No matter what instrument or pedal I plug into the Live, I’m hugely impressed with the quality and fidelity of the sounds on offer from the various amp and effects models onboard. Okay, so the Live might not offer the same level of responsiveness as a dedicated valve amp or a big ol’ bass stack – and outside of the realm of bedroom-level practice these differences can be more keenly felt – but to combine this many high-quality tones in an amp that can run four instruments at once is not just impressive, but opens up new options for musicians playing smaller gigs together.

This potential appeal for street performers, bands and duos is further enhanced by Sonic IQ Computational audio engine – Positive Grid calls this ‘revolutionary’, and when you start running multiple instruments and vocals through it, you see what they mean. The way the amp separates the various instrument frequencies and then combines them in a way that sounds genuinely great coming out of the speaker is the sort of thing a busker or small band would never get without a dedicated soundman – and this one won’t complain about your guitar being too loud either.

Back USB-C outs and controls on the Positive Grid Spark Live, photo by Adam Gasson
Back USB-C outs and controls on the Positive Grid Spark Live. Image: Adam Gasson

How Portable is the Spark Live?

Portability has been at the forefront of the Spark’s selling points since the Spark Mini was launched, and the Live continues that trend by being both compact and light for a giggable amp, standing at a height of 46cm and weighing in at a dainty 12kg. It’s a perfect weight if you’re going to do some solo busking, trying to set up in a small bar or coffee shop, or indeed if you’re trying to cram all your gear into the back of a small hatchback.

BossCube Street series has often been the go-to selection for buskers and solo players due to its small frame, fair price and punchy sound. The Spark Live could change that conversation dramatically, especially if you need to keep up with a drummer in a confined space. While the Live is plug-in only out of the box, you can add an accompanying rechargeable battery ($79/£79) that offers up to eight hours of performance time.

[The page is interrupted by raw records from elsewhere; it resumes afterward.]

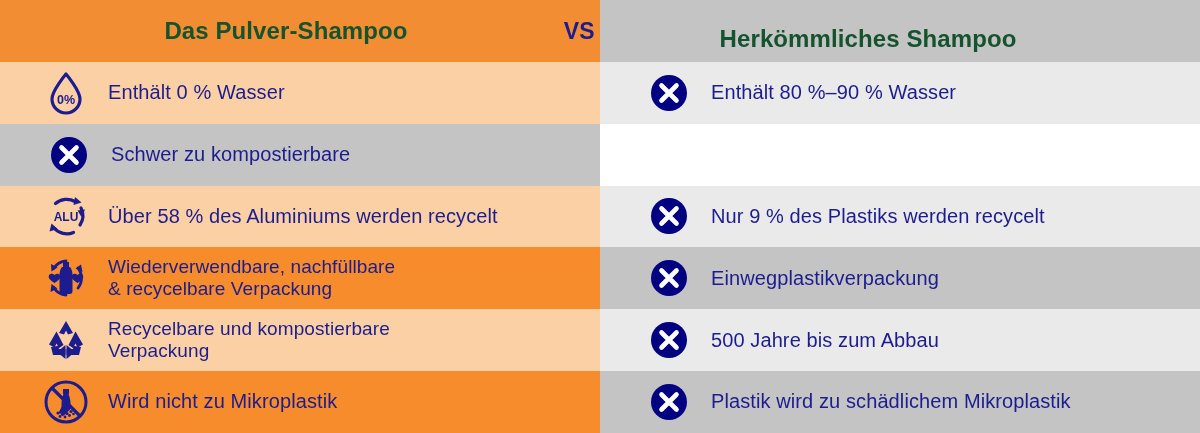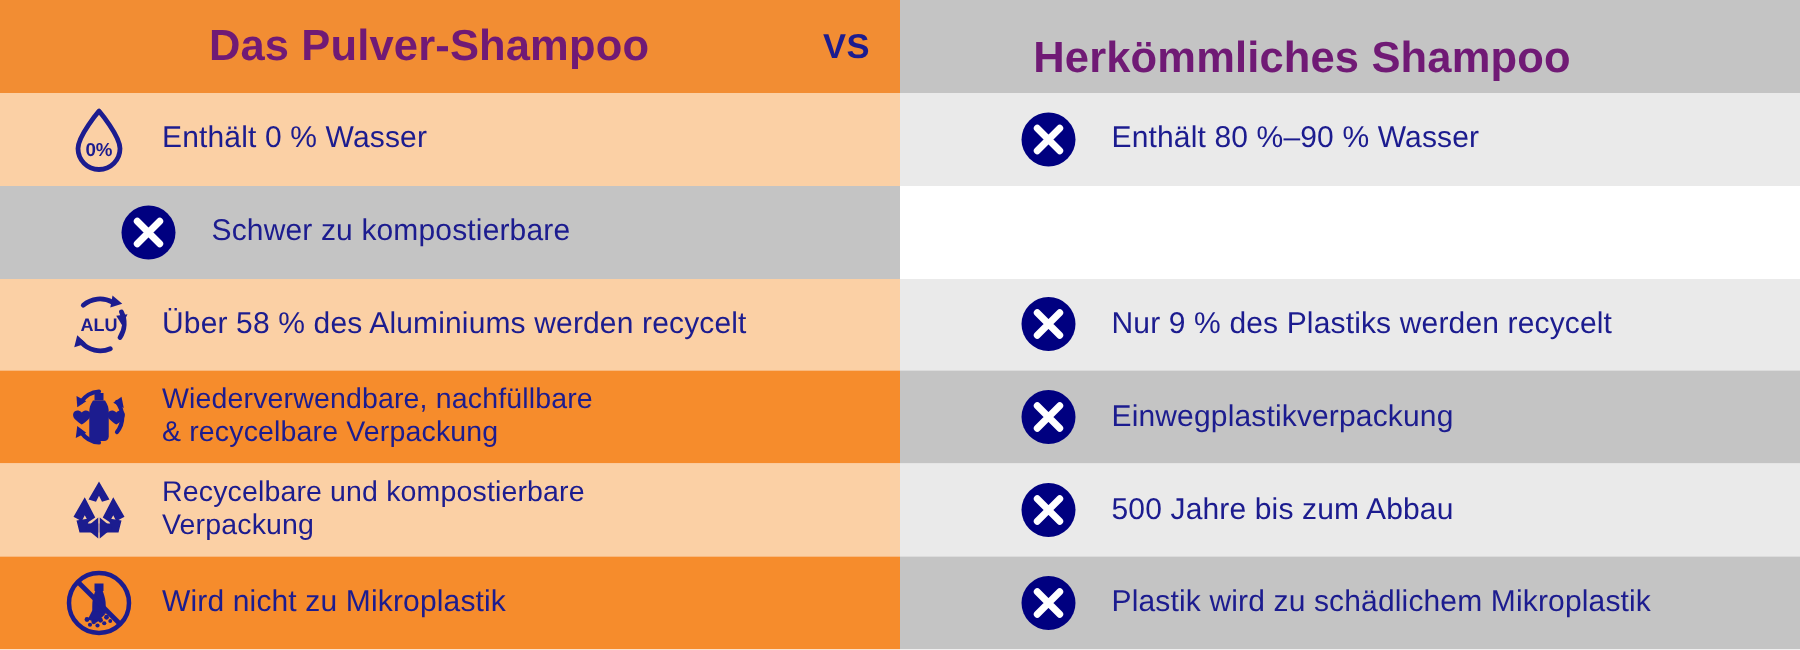"Das Pulver-Shampoo" .h-title { color: #701a75 -> #14532d; font-size: 29px -> 24px }
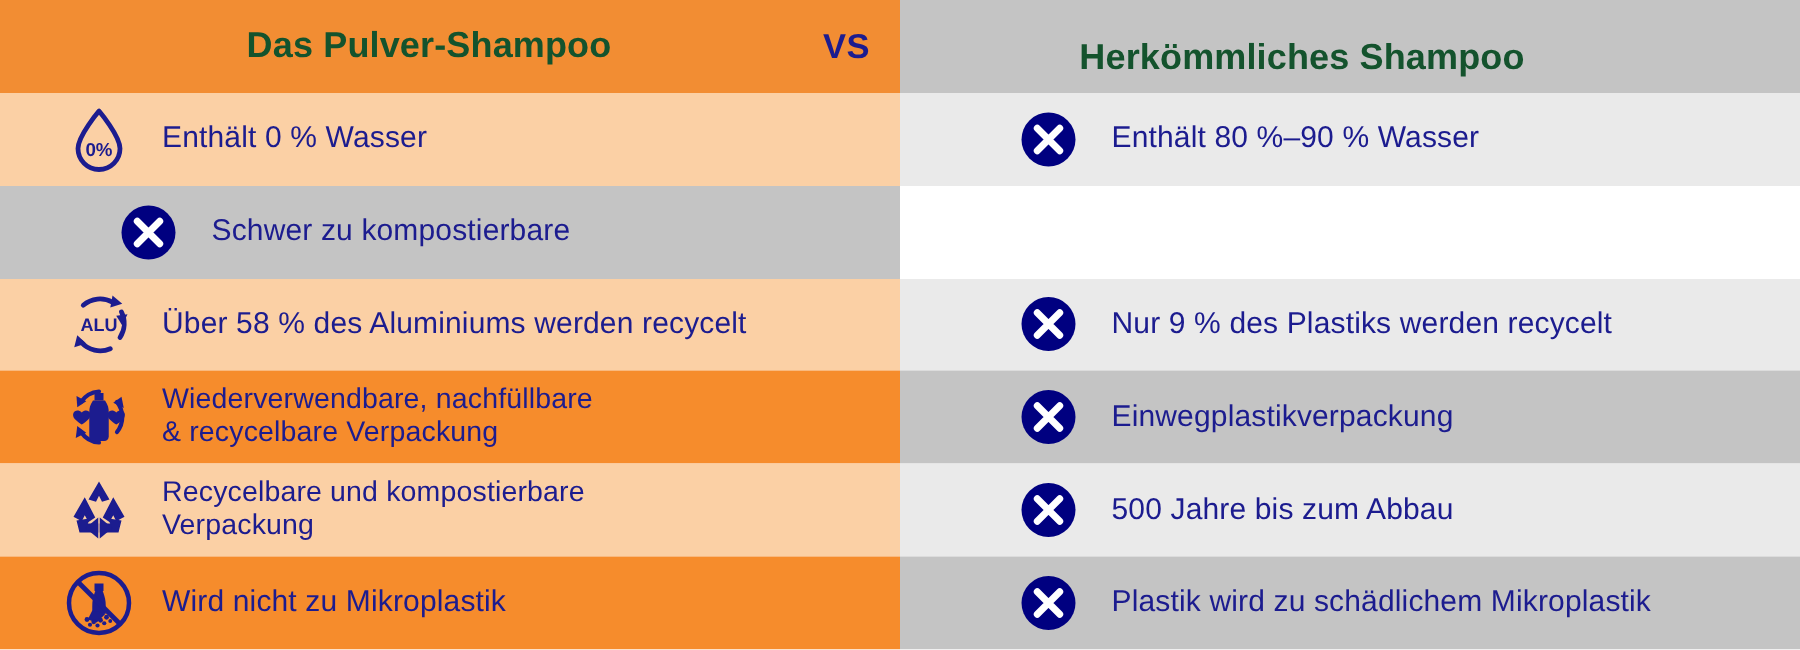"VS" .vs { right: 20px -> 5px }
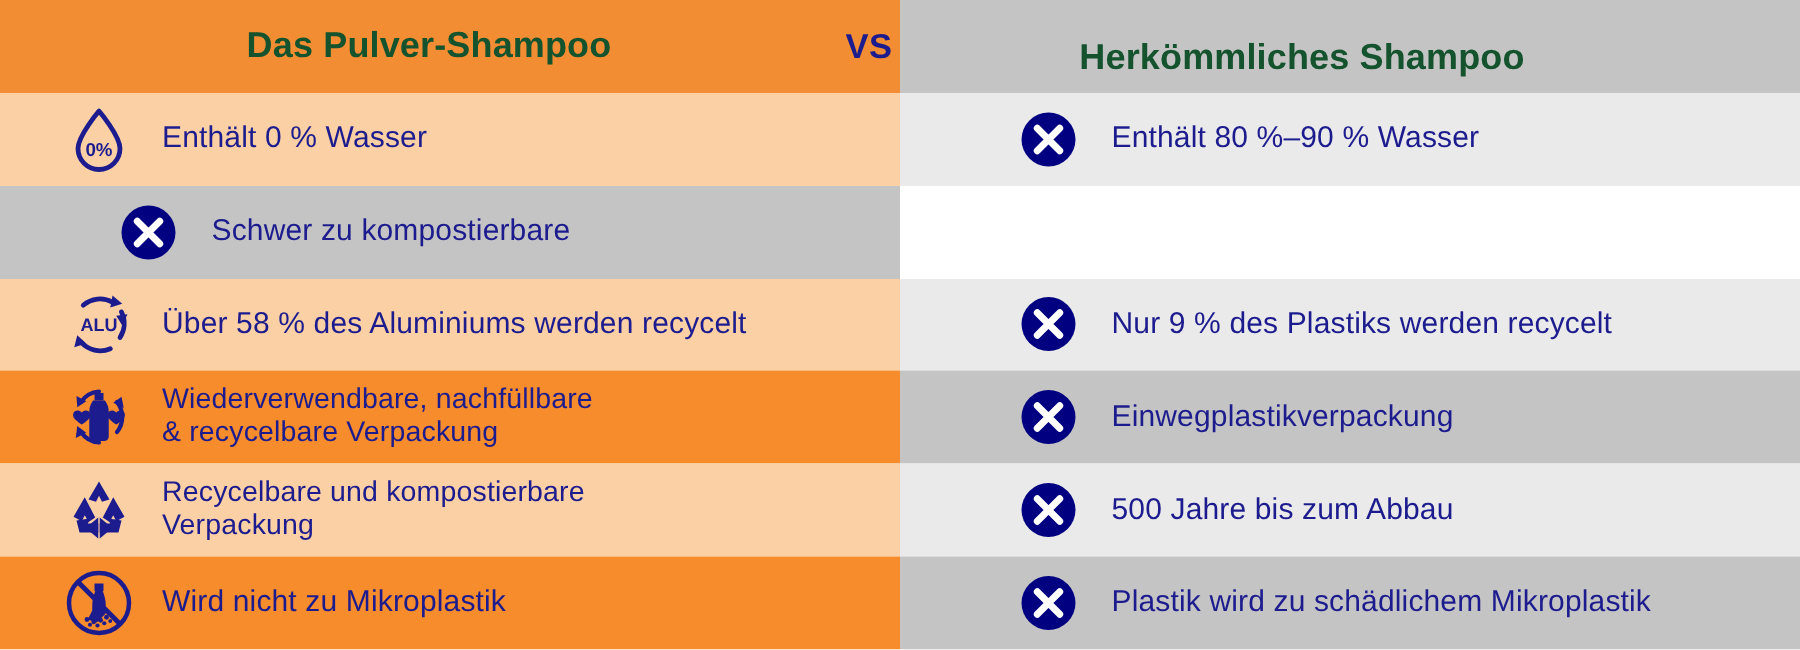"Enthält 80 %–90 % Wasser" .cell.right { padding-left: 73px -> 43px }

Spark Live with its kickstand in use, photo by Adam Gasson
Spark Live with its kickstand in use. Image: Adam Gasson

Is the Spark Live worth buying?

The Spark Live is more than a guitar amp, or a bass amp, or a PA. While it does those things exceedingly well, the remarkable thing is that it does them all together – it’s the all-in-one solution that some bands and solo artists have been crying out for that could dramatically reduce the amount of gear you need to take with you for a gig. Whether you’re sharpening your chops at home, recording your latest hit, rehearsing together or performing in small venues, the Spark Live does a fantastic job of catering to different scenarios.

While it might not be the cheapest option out there (especially with the cost of a battery factored in), five years ago, this sort of do-everything amp would have seemed like an impossible dream. For live musicians of today, it’s a dream come true.

Spark Live alternatives

In truth, the cupboard is pretty bare when it comes to hybrid amp/live PA systems such as the Live, though the closest thing is probably Roland’s venerable Cube Street EX (£495/$599). If you don’t need the live stuff, the Spark Mini remains the king of the smaller Sparks ($229/£229), and you could always pair it with the Spark Cab ($299/£299) if you want to play out.